(Beginning of Data provided)
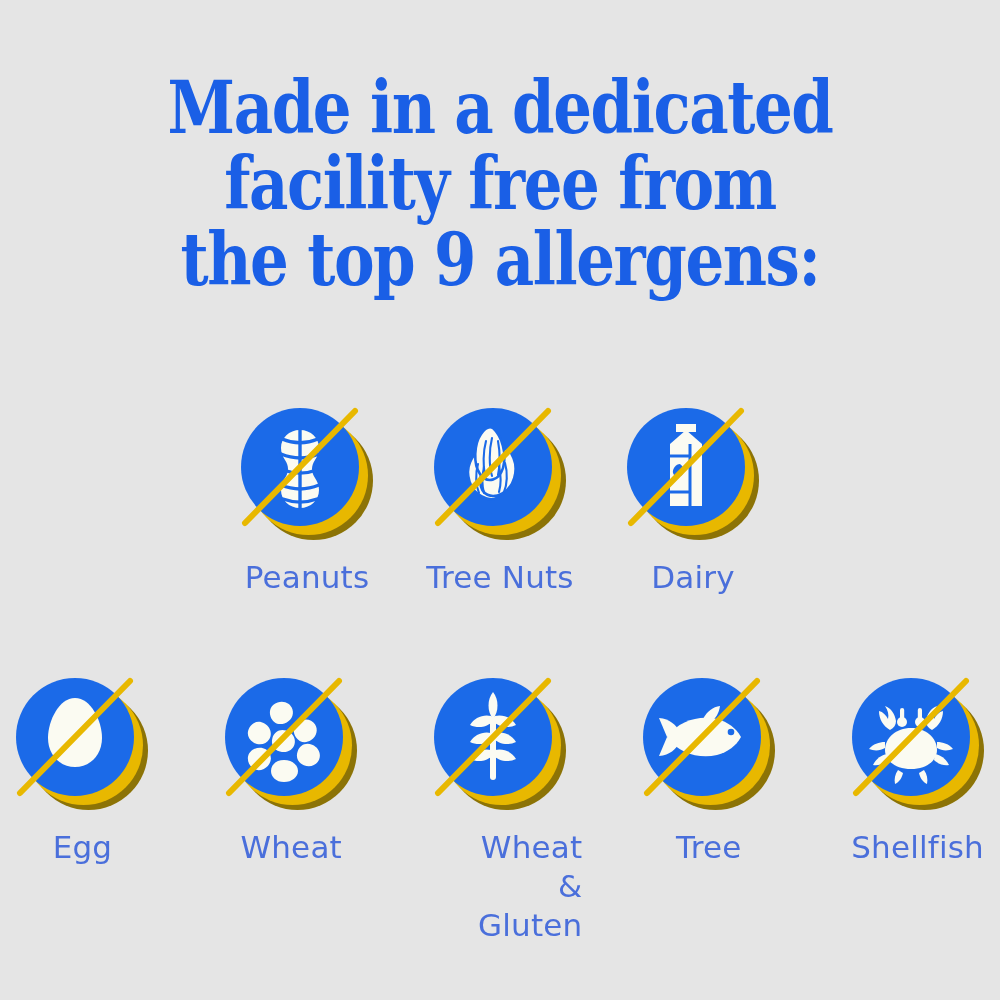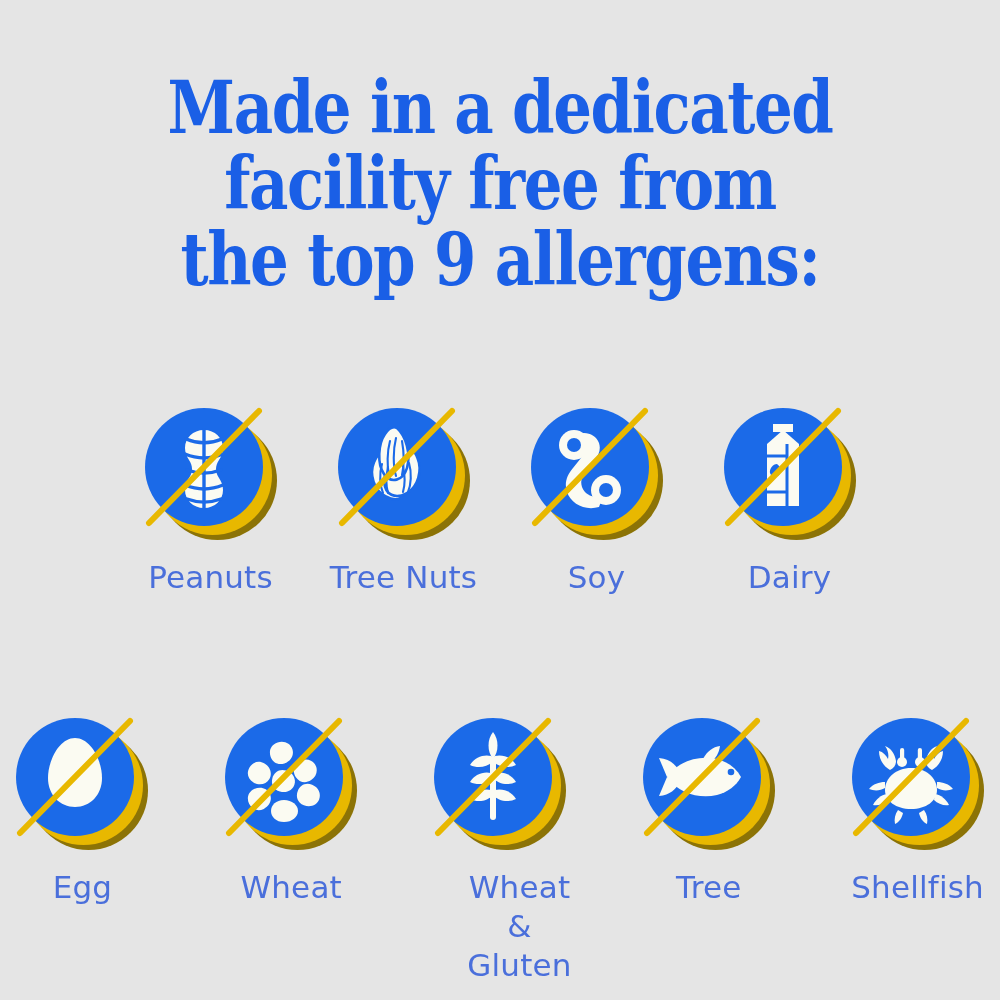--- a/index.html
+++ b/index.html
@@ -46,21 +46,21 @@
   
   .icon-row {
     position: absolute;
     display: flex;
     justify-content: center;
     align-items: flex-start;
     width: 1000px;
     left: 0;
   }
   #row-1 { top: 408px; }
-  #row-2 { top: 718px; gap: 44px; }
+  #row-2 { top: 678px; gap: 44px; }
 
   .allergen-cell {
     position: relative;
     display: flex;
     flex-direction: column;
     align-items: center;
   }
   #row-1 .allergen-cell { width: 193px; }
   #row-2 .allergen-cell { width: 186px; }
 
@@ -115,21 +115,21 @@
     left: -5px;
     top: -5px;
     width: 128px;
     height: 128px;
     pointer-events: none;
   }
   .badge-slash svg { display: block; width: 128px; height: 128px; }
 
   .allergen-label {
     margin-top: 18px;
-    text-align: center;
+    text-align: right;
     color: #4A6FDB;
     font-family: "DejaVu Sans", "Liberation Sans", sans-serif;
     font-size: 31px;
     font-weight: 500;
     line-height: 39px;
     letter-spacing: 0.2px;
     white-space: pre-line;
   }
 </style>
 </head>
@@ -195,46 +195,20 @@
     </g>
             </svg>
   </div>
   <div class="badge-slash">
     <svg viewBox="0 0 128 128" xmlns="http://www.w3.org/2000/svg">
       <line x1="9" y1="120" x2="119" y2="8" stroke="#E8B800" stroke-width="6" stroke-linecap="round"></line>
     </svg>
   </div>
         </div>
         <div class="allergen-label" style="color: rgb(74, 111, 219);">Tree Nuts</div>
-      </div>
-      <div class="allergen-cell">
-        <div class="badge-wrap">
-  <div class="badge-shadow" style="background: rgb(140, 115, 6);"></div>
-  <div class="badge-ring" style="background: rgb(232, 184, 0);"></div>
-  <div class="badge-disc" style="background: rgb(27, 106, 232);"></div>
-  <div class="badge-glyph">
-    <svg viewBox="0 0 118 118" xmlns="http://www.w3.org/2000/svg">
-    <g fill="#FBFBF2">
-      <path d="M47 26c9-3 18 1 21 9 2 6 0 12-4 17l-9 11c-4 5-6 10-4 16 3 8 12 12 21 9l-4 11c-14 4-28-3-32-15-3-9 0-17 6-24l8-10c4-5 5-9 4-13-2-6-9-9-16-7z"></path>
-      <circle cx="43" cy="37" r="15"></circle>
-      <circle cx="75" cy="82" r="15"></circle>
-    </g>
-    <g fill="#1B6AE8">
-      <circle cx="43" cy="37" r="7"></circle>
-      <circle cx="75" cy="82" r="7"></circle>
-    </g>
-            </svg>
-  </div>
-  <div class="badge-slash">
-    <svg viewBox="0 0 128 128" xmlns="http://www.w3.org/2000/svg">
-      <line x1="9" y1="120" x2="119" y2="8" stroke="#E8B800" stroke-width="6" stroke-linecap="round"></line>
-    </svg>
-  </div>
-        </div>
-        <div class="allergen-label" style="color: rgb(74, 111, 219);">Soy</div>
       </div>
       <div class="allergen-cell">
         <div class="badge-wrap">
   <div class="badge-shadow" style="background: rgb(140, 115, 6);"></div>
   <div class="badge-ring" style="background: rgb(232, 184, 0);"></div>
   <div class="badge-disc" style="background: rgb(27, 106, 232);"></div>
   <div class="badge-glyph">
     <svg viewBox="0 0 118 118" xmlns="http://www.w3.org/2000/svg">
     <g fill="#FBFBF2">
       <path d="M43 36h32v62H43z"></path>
(End of Data provided)
• [To do] Retype the listing verbatim, minus every image.

• [Your solution]
--- a/index.html
+++ b/index.html
@@ -46,21 +46,21 @@
   
   .icon-row {
     position: absolute;
     display: flex;
     justify-content: center;
     align-items: flex-start;
     width: 1000px;
     left: 0;
   }
   #row-1 { top: 408px; }
-  #row-2 { top: 718px; gap: 44px; }
+  #row-2 { top: 678px; gap: 44px; }
 
   .allergen-cell {
     position: relative;
     display: flex;
     flex-direction: column;
     align-items: center;
   }
   #row-1 .allergen-cell { width: 193px; }
   #row-2 .allergen-cell { width: 186px; }
 
@@ -115,21 +115,21 @@
     left: -5px;
     top: -5px;
     width: 128px;
     height: 128px;
     pointer-events: none;
   }
   .badge-slash svg { display: block; width: 128px; height: 128px; }
 
   .allergen-label {
     margin-top: 18px;
-    text-align: center;
+    text-align: right;
     color: #4A6FDB;
     font-family: "DejaVu Sans", "Liberation Sans", sans-serif;
     font-size: 31px;
     font-weight: 500;
     line-height: 39px;
     letter-spacing: 0.2px;
     white-space: pre-line;
   }
 </style>
 </head>
@@ -195,46 +195,20 @@
     </g>
             </svg>
   </div>
   <div class="badge-slash">
     <svg viewBox="0 0 128 128" xmlns="http://www.w3.org/2000/svg">
       <line x1="9" y1="120" x2="119" y2="8" stroke="#E8B800" stroke-width="6" stroke-linecap="round"></line>
     </svg>
   </div>
         </div>
         <div class="allergen-label" style="color: rgb(74, 111, 219);">Tree Nuts</div>
-      </div>
-      <div class="allergen-cell">
-        <div class="badge-wrap">
-  <div class="badge-shadow" style="background: rgb(140, 115, 6);"></div>
-  <div class="badge-ring" style="background: rgb(232, 184, 0);"></div>
-  <div class="badge-disc" style="background: rgb(27, 106, 232);"></div>
-  <div class="badge-glyph">
-    <svg viewBox="0 0 118 118" xmlns="http://www.w3.org/2000/svg">
-    <g fill="#FBFBF2">
-      <path d="M47 26c9-3 18 1 21 9 2 6 0 12-4 17l-9 11c-4 5-6 10-4 16 3 8 12 12 21 9l-4 11c-14 4-28-3-32-15-3-9 0-17 6-24l8-10c4-5 5-9 4-13-2-6-9-9-16-7z"></path>
-      <circle cx="43" cy="37" r="15"></circle>
-      <circle cx="75" cy="82" r="15"></circle>
-    </g>
-    <g fill="#1B6AE8">
-      <circle cx="43" cy="37" r="7"></circle>
-      <circle cx="75" cy="82" r="7"></circle>
-    </g>
-            </svg>
-  </div>
-  <div class="badge-slash">
-    <svg viewBox="0 0 128 128" xmlns="http://www.w3.org/2000/svg">
-      <line x1="9" y1="120" x2="119" y2="8" stroke="#E8B800" stroke-width="6" stroke-linecap="round"></line>
-    </svg>
-  </div>
-        </div>
-        <div class="allergen-label" style="color: rgb(74, 111, 219);">Soy</div>
       </div>
       <div class="allergen-cell">
         <div class="badge-wrap">
   <div class="badge-shadow" style="background: rgb(140, 115, 6);"></div>
   <div class="badge-ring" style="background: rgb(232, 184, 0);"></div>
   <div class="badge-disc" style="background: rgb(27, 106, 232);"></div>
   <div class="badge-glyph">
     <svg viewBox="0 0 118 118" xmlns="http://www.w3.org/2000/svg">
     <g fill="#FBFBF2">
       <path d="M43 36h32v62H43z"></path>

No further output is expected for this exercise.